The debt-ceiling deal negotiated by President Biden and Speaker Kevin McCarthy will reduce the U.S. government’s debt by $1.5 trillion over the next decade, the Congressional Budget Office estimated Tuesday.
In a letter to Rep. McCarthy (R-CA), CBO director Phillip Schwagel said the agency projected the deal’s caps on discretionary spending in 2024 and 2025 would reduce outlays by $1.3 trillion over the next 1o years. Mandatory spending would fall by $10 billion. Revenues are projected to fall by $2 billion due to cuts to funding for enforcement by the Internal Revenue Service. Interest on the public debt would decline by $188 billion.
Although the deal also requires student loan payments and interest accrual to restart this summer, the CBO does not count that as having a budgetary effect because it already assumed the suspension would end this August.
The CBO projects that cuts to the IRS budget would decrease spending by $1.4 trillion while decreasing revenue by $2.3 trillion over the decade. The result is a net increase in the deficit of $900 billion during the 2023 through 2033 period.

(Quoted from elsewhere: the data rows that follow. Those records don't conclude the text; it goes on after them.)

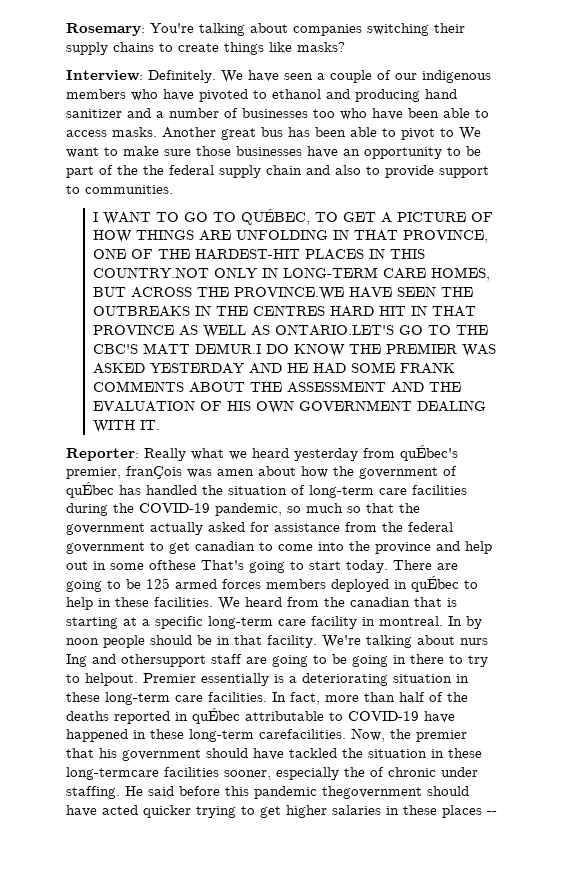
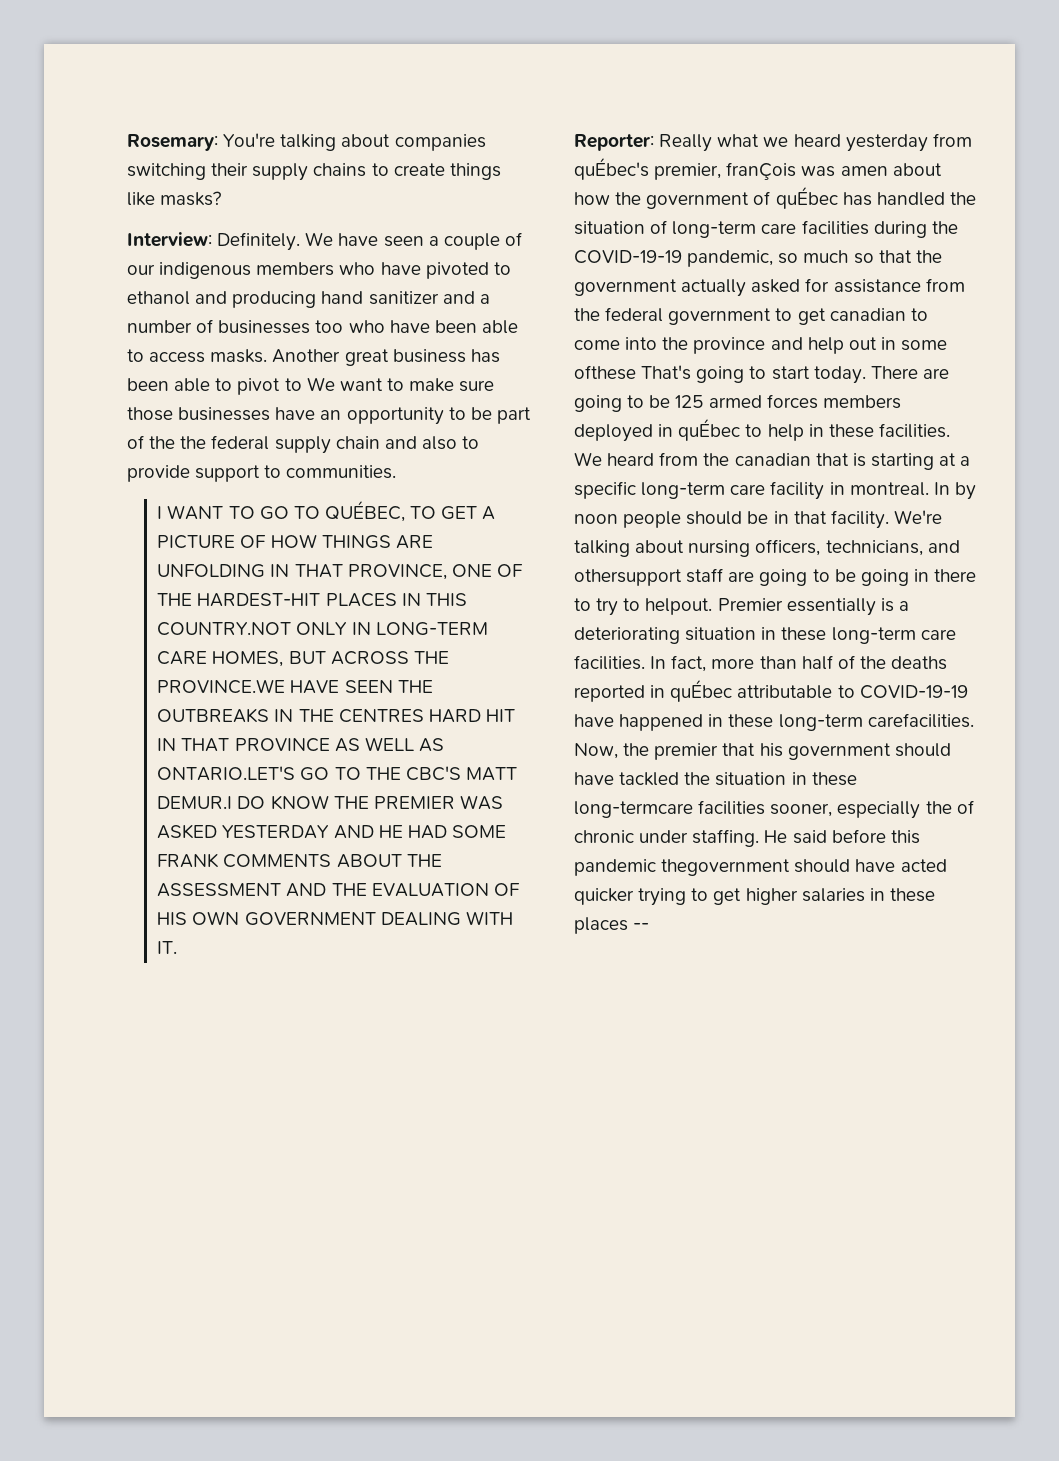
[261,127,283,137] bus -> [392,349,466,363] business
[139,503,210,513] COVID-19 -> [574,250,682,264] COVID-19-19
[460,638,488,645] [66,654,87,667] nurs Ing -> [688,539,923,557] nursing officers, technicians,
[348,711,419,721] COVID-19 -> [859,685,968,699] COVID-19-19

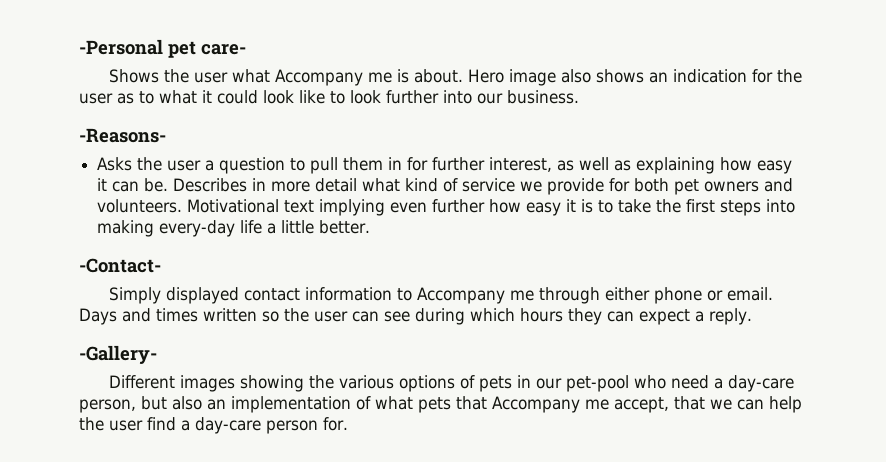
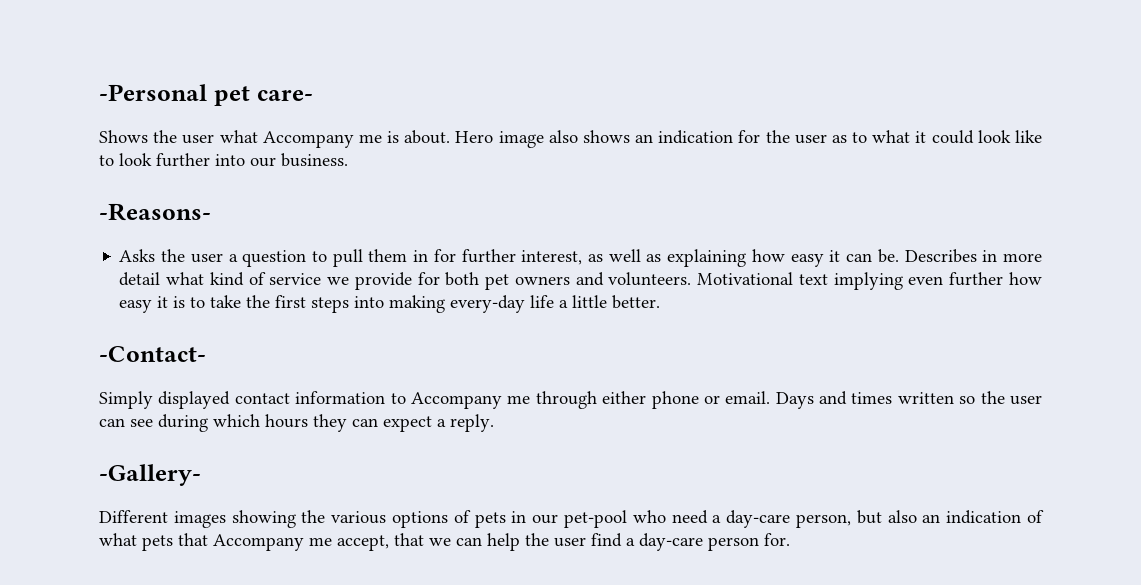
[231,396,351,413] implementation -> [946,510,1022,524] indication

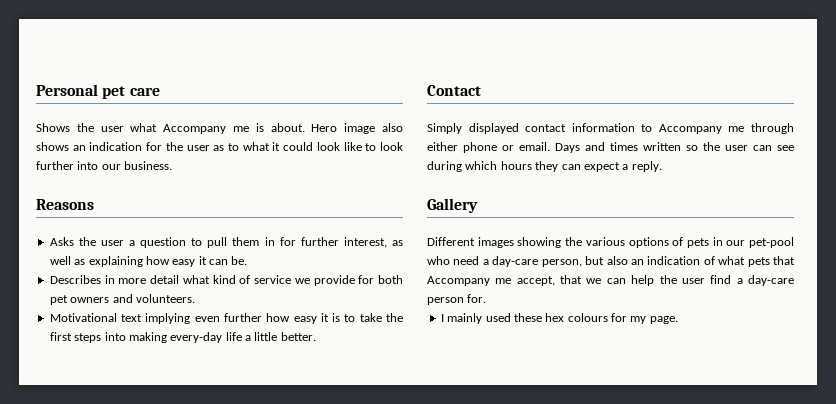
[99,84,313,106] -Personal pet care- -> [36,84,160,99] Personal pet care
[99,203,211,221] -Reasons- -> [36,199,94,210] Reasons
(899, 256) none -> (248, 260) //
(692, 279) none -> (195, 298) //
[99,346,206,362] -Contact- -> [427,85,481,96] Contact
[99,464,201,486] -Gallery- -> [427,198,478,213] Gallery
(790, 539) none -> [440,313,678,324] // I mainly used these hex colours for my page.

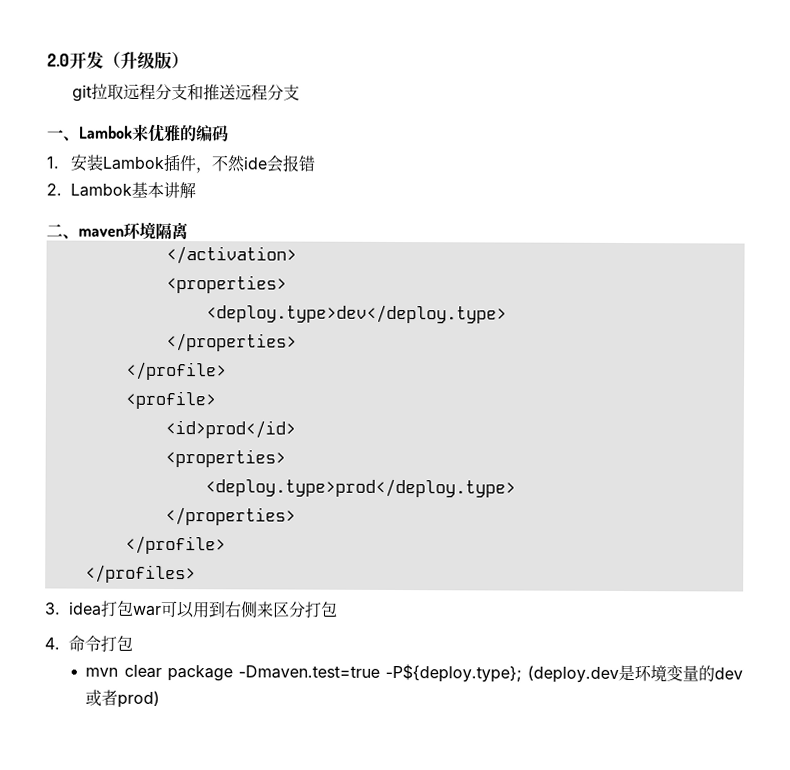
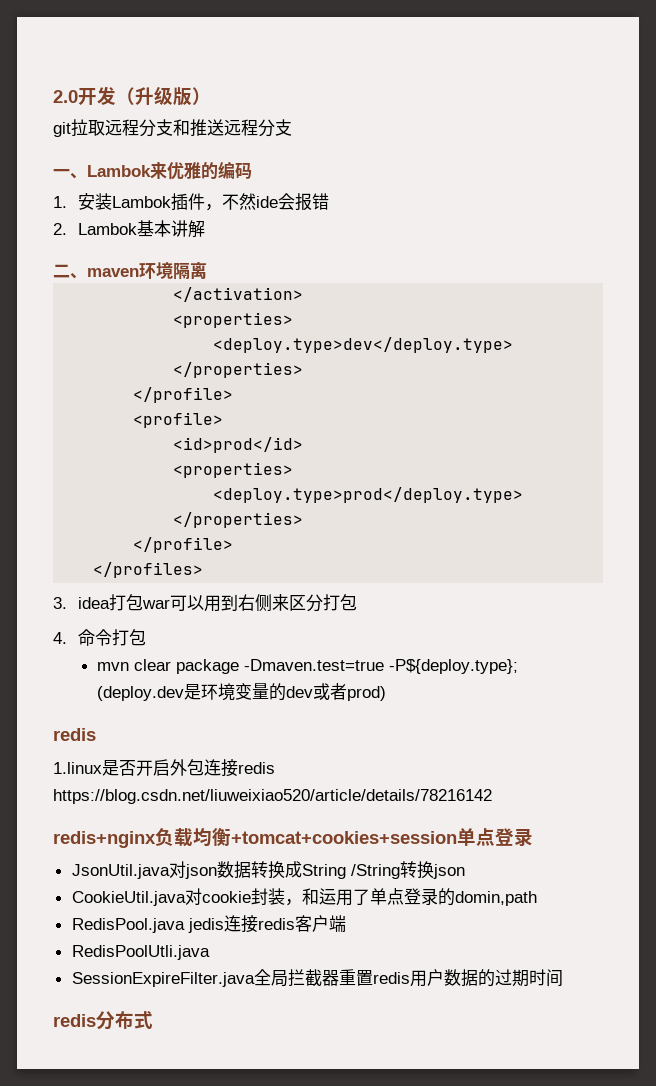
(161, 699) none -> [53,728,96,741] [53,759,275,777] [53,789,492,804] [53,828,533,848] [71,861,465,879] [71,888,537,906] [71,915,346,933] [71,945,210,960] [71,969,563,987] [53,1011,153,1030] // redis // 1.linux是否开启外包连接redis https://blog.csdn.net/liuweixiao520/article/details/78216142 // redis+nginx负载均衡+tomcat+cookies+session单点登录 // JsonUtil.java对json数据转换成String /String转换json // CookieUtil.java对cookie封装，和运用了单点登录的domin,path // RedisPool.java jedis连接redis客户端 // RedisPoolUtli.java // SessionExpireFilter.java全局拦截器重置redis用户数据的过期时间 // redis分布式

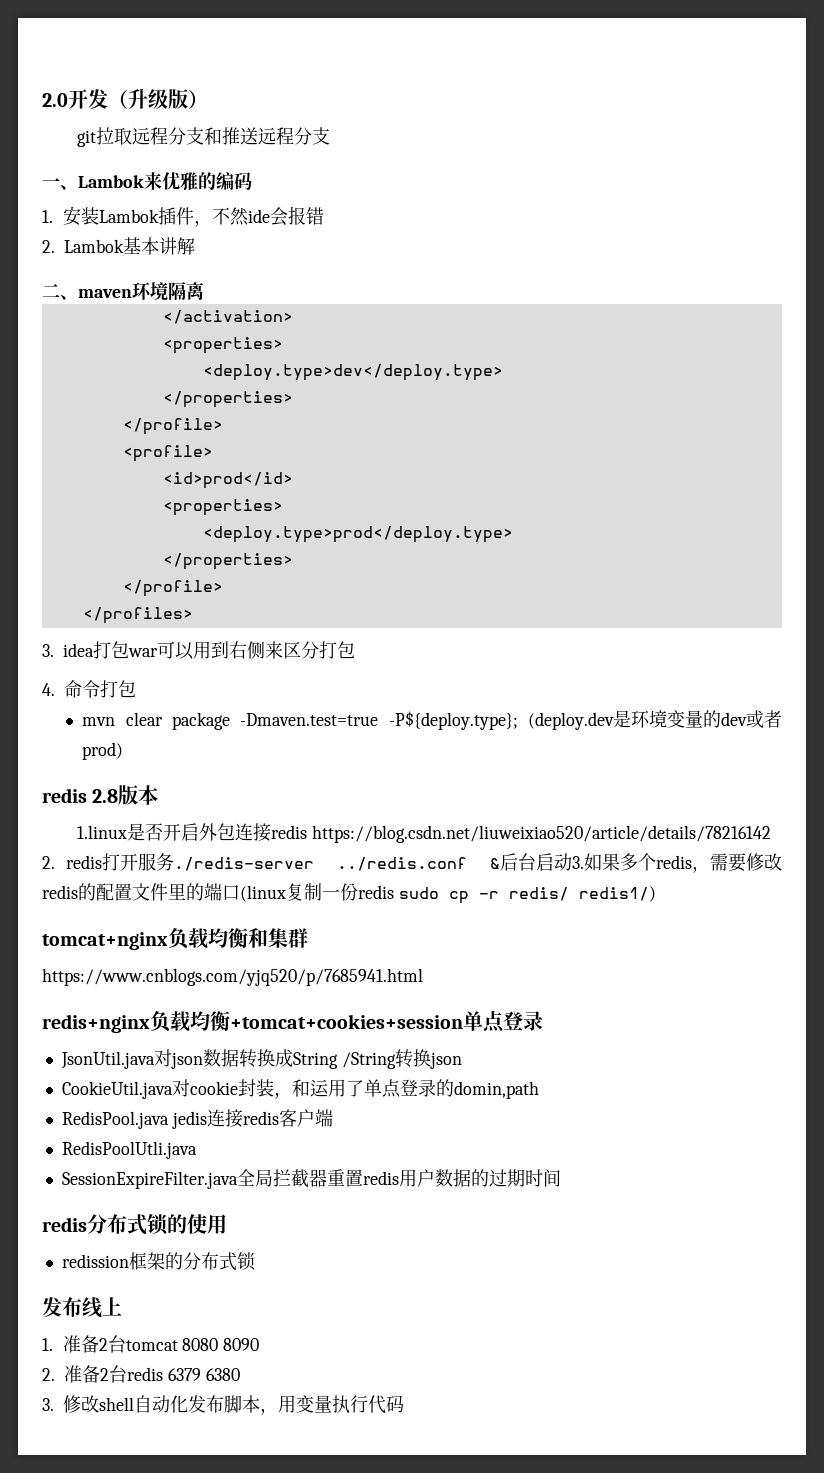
(96, 734) none -> [92,785,159,805] 2.8版本
(492, 796) none -> [42,853,782,873] [42,883,656,904] [42,928,308,950] [42,968,423,986] 2. redis打开服务./redis-server ../redis.conf &后台启动3.如果多个redis，需要修改redis的配置文件里的端口(linux复制一份redis sudo cp -r redis/ redis1/) // tomcat+nginx负载均衡和集群 // https://www.cnblogs.com/yjq520/p/7685941.html
(153, 1020) none -> [147,1214,227,1235] [61,1252,256,1271] [42,1297,122,1318] [42,1335,260,1353] [42,1365,240,1383] [42,1395,404,1415] 锁的使用 // redission框架的分布式锁 // 发布线上 // 1.准备2台tomcat 8080 8090 // 2.准备2台redis 6379 6380 // 3.修改shell自动化发布脚本，用变量执行代码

The changes to work requirements for food stamps, officially known as Supplemental Nutrition Assistance Program (SNAP), actually increase the cost of the program by $2.1 billion over the coming decade. While the changes would tighten work requirements on able-bodied adults without dependents, it loosens requirements for veterans, homeless Americans, and Americans moving out of foster care. The net result is more individuals qualifying for SNAP benefits and a higher price tag, the CBO said.
CBO estimated that clawing back unused pandemic aid funds would permanently rescind $27.1 billion in budget authority. But this only reduces outlays by $11.0 billion over the 2023–2033 period because some of those funds would have been spent later.